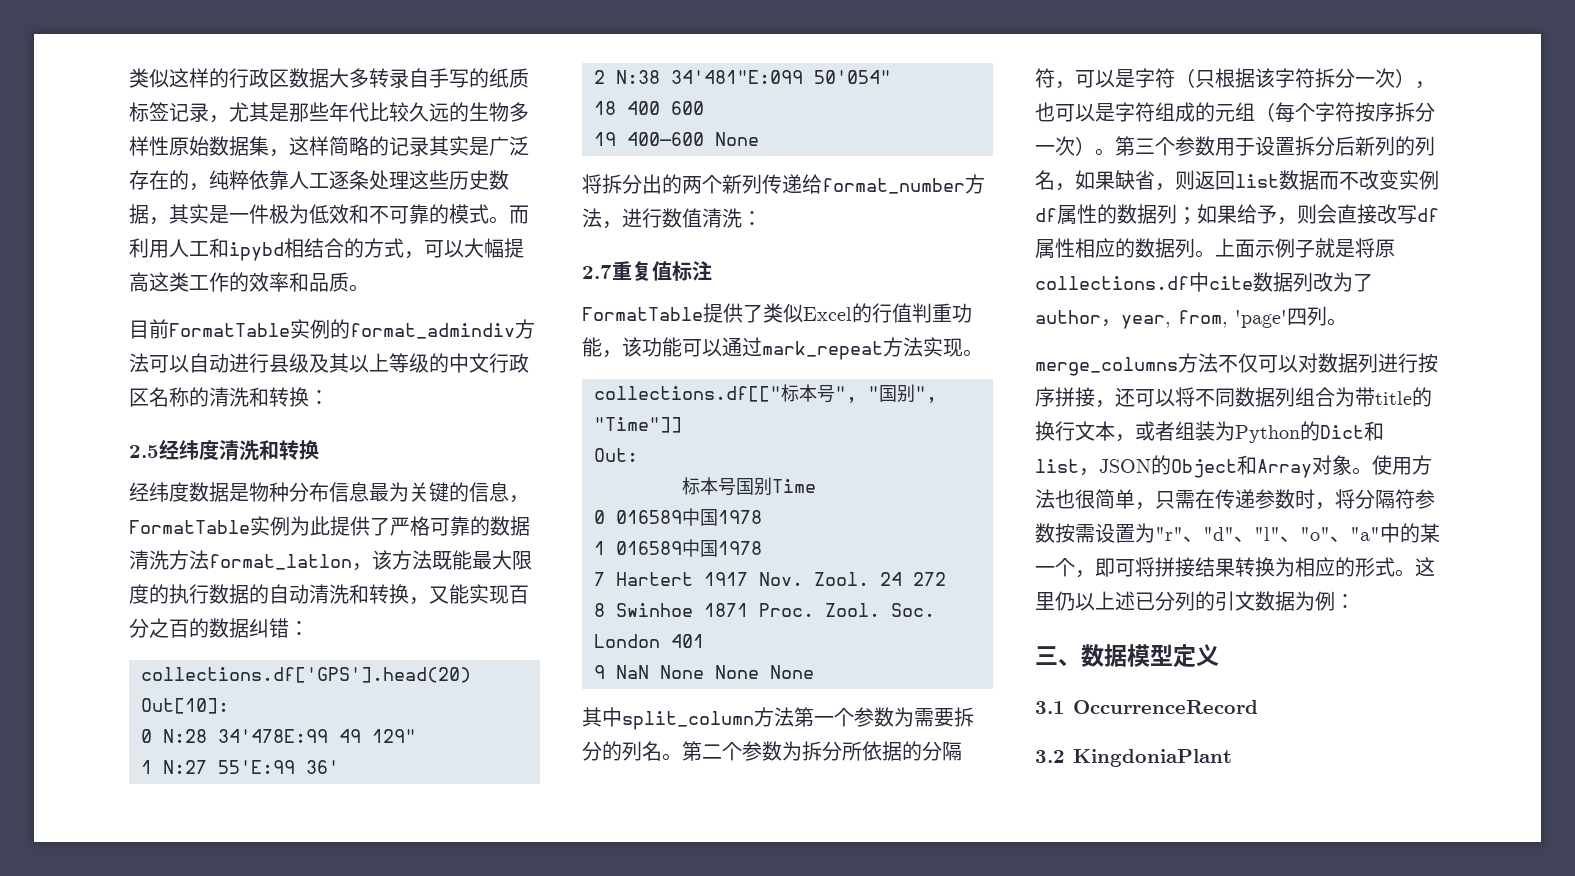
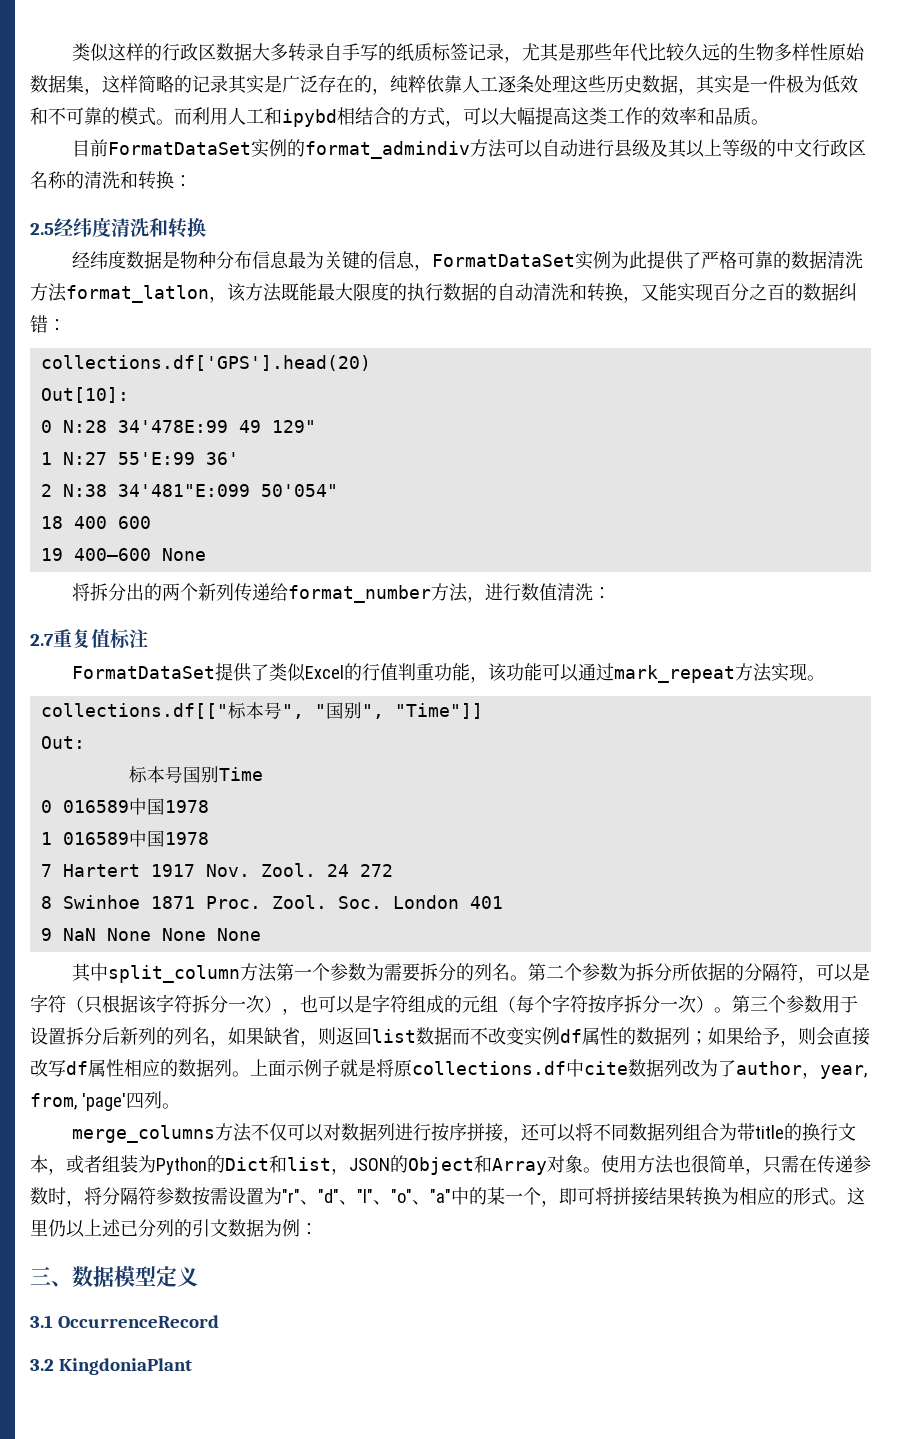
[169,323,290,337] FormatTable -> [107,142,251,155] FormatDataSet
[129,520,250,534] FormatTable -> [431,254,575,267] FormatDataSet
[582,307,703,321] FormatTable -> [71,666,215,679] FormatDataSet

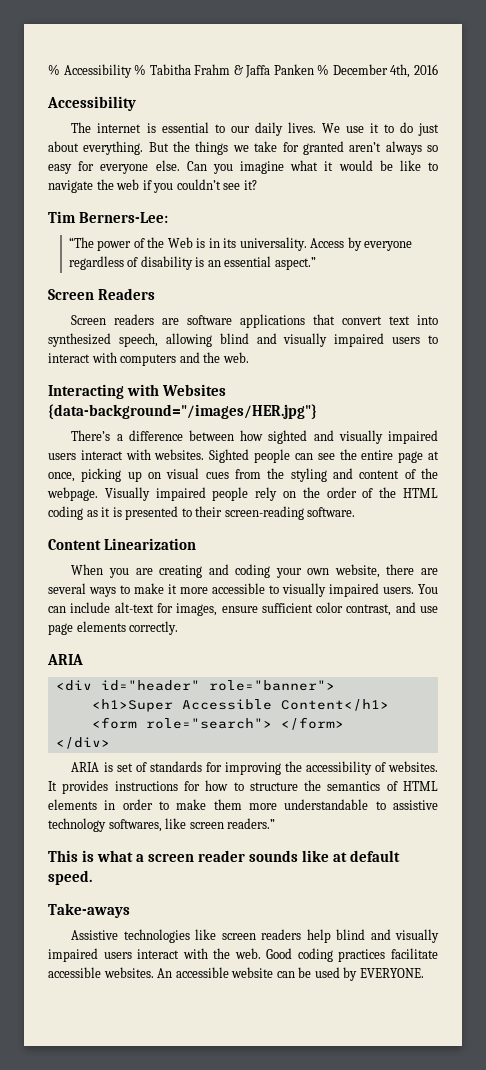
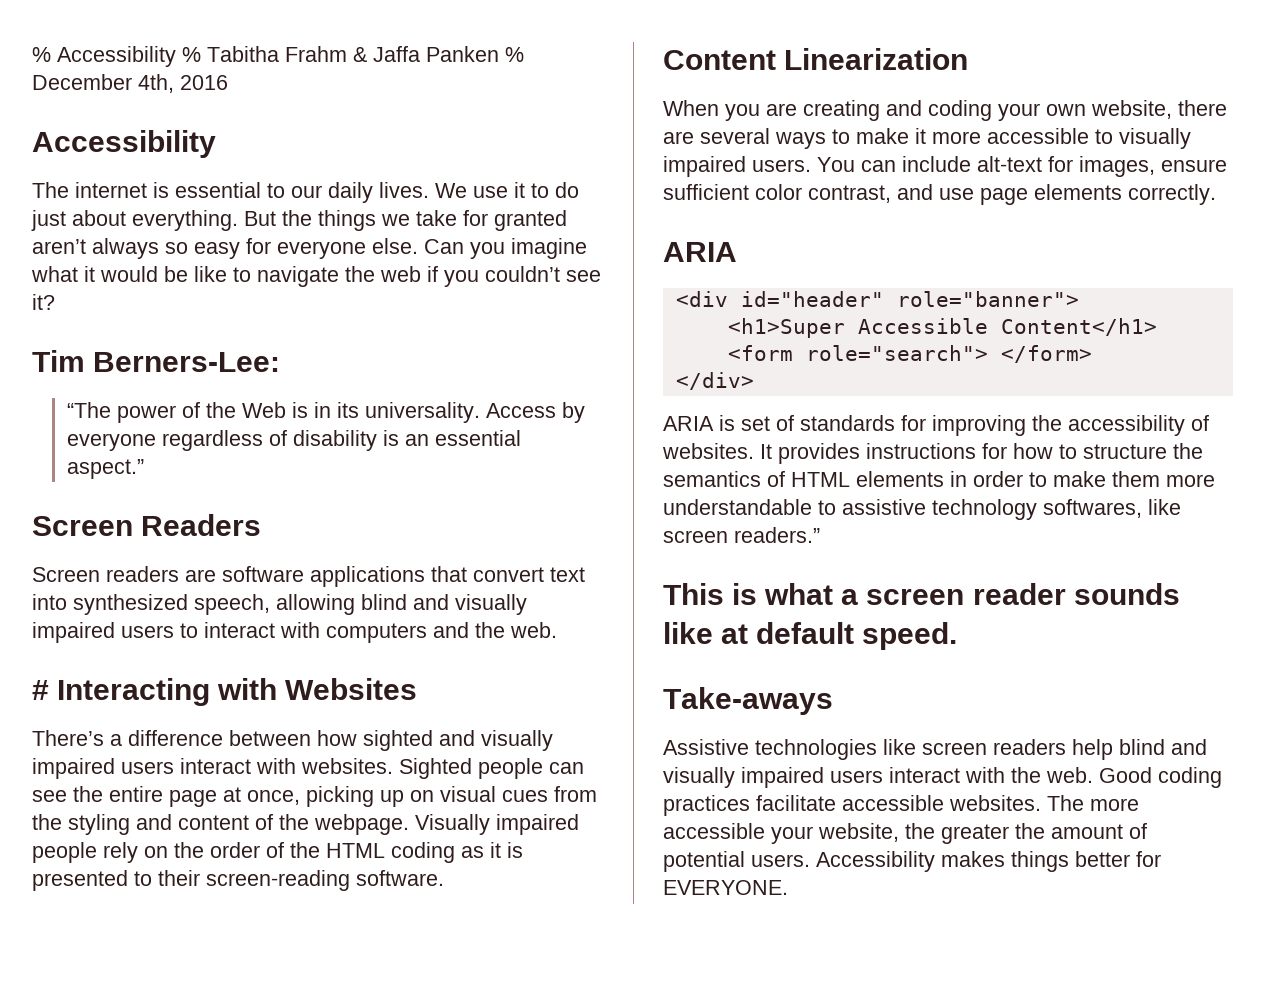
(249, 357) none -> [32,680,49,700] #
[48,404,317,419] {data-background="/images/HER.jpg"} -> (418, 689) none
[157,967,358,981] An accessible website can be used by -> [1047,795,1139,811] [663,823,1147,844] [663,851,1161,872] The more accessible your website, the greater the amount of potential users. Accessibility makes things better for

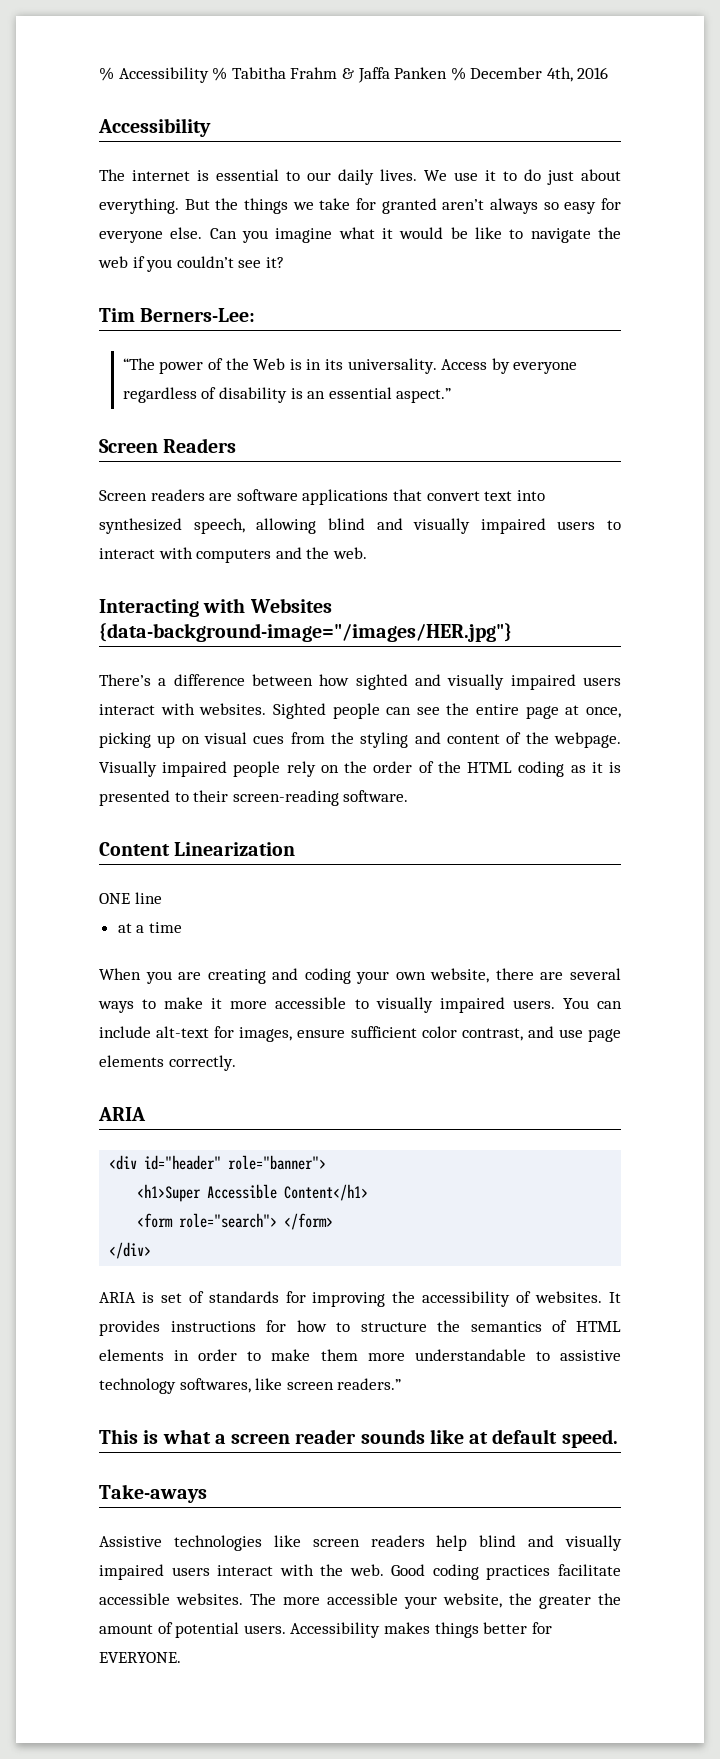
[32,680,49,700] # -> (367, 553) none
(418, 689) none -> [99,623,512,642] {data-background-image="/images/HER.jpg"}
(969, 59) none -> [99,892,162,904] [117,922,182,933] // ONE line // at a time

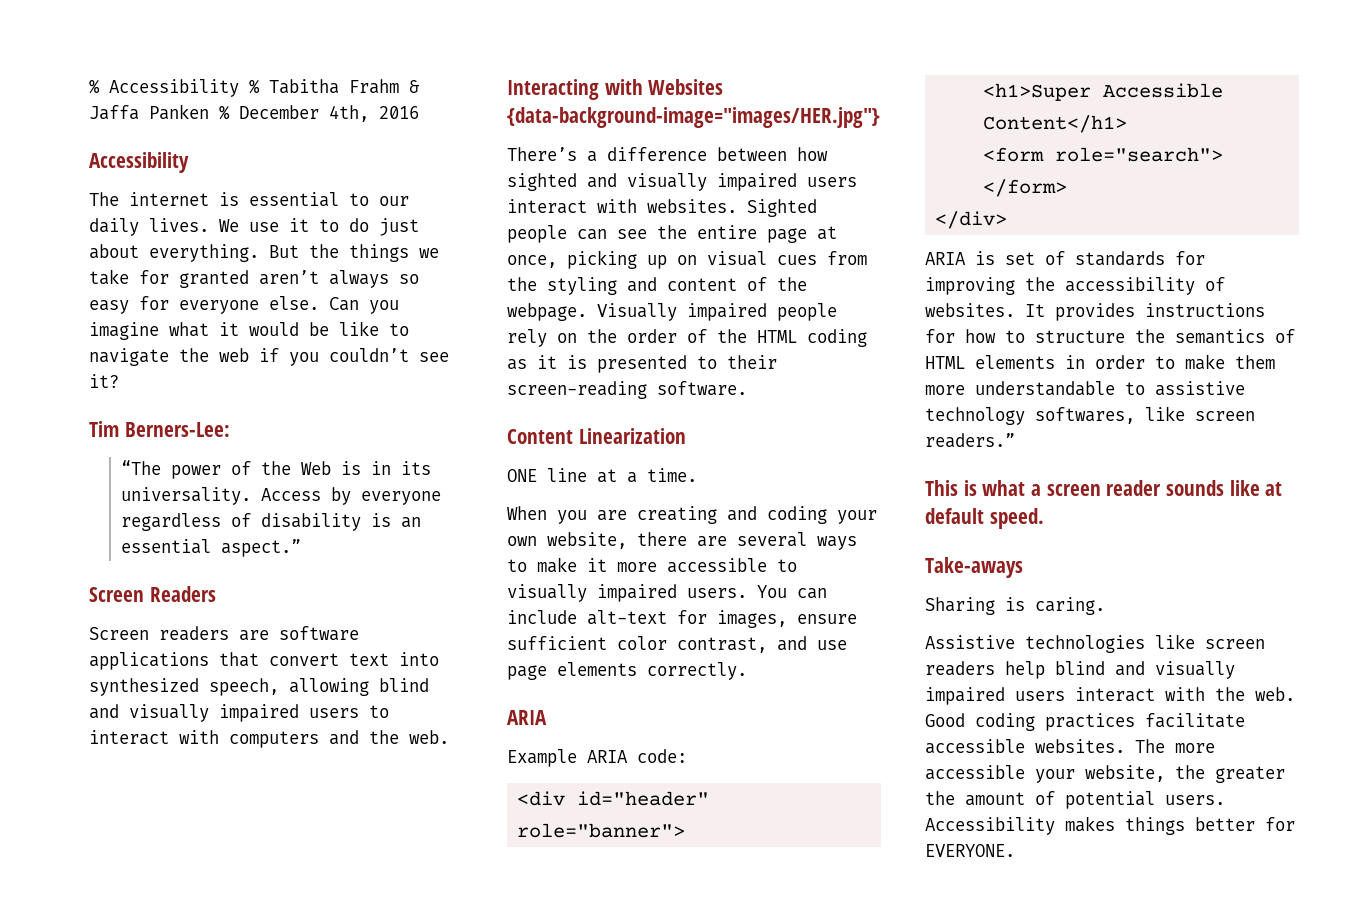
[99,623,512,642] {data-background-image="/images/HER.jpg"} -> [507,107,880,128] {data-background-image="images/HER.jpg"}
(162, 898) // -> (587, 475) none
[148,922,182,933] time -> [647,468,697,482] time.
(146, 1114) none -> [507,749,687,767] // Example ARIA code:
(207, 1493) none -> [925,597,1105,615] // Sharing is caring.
-.-.-
**Aim of the task:** Reproduce the whole listing exactly, but not the images in it.

**Exercise output:**
[169,323,290,337] FormatTable -> [107,142,251,155] FormatDataSet
[129,520,250,534] FormatTable -> [431,254,575,267] FormatDataSet
[582,307,703,321] FormatTable -> [71,666,215,679] FormatDataSet

(249, 357) none -> [32,680,49,700] #
[48,404,317,419] {data-background="/images/HER.jpg"} -> (418, 689) none
[157,967,358,981] An accessible website can be used by -> [1047,795,1139,811] [663,823,1147,844] [663,851,1161,872] The more accessible your website, the greater the amount of potential users. Accessibility makes things better for

[32,680,49,700] # -> (367, 553) none
(418, 689) none -> [99,623,512,642] {data-background-image="/images/HER.jpg"}
(969, 59) none -> [99,892,162,904] [117,922,182,933] // ONE line // at a time

[99,623,512,642] {data-background-image="/images/HER.jpg"} -> [507,107,880,128] {data-background-image="images/HER.jpg"}
(162, 898) // -> (587, 475) none
[148,922,182,933] time -> [647,468,697,482] time.
(146, 1114) none -> [507,749,687,767] // Example ARIA code:
(207, 1493) none -> [925,597,1105,615] // Sharing is caring.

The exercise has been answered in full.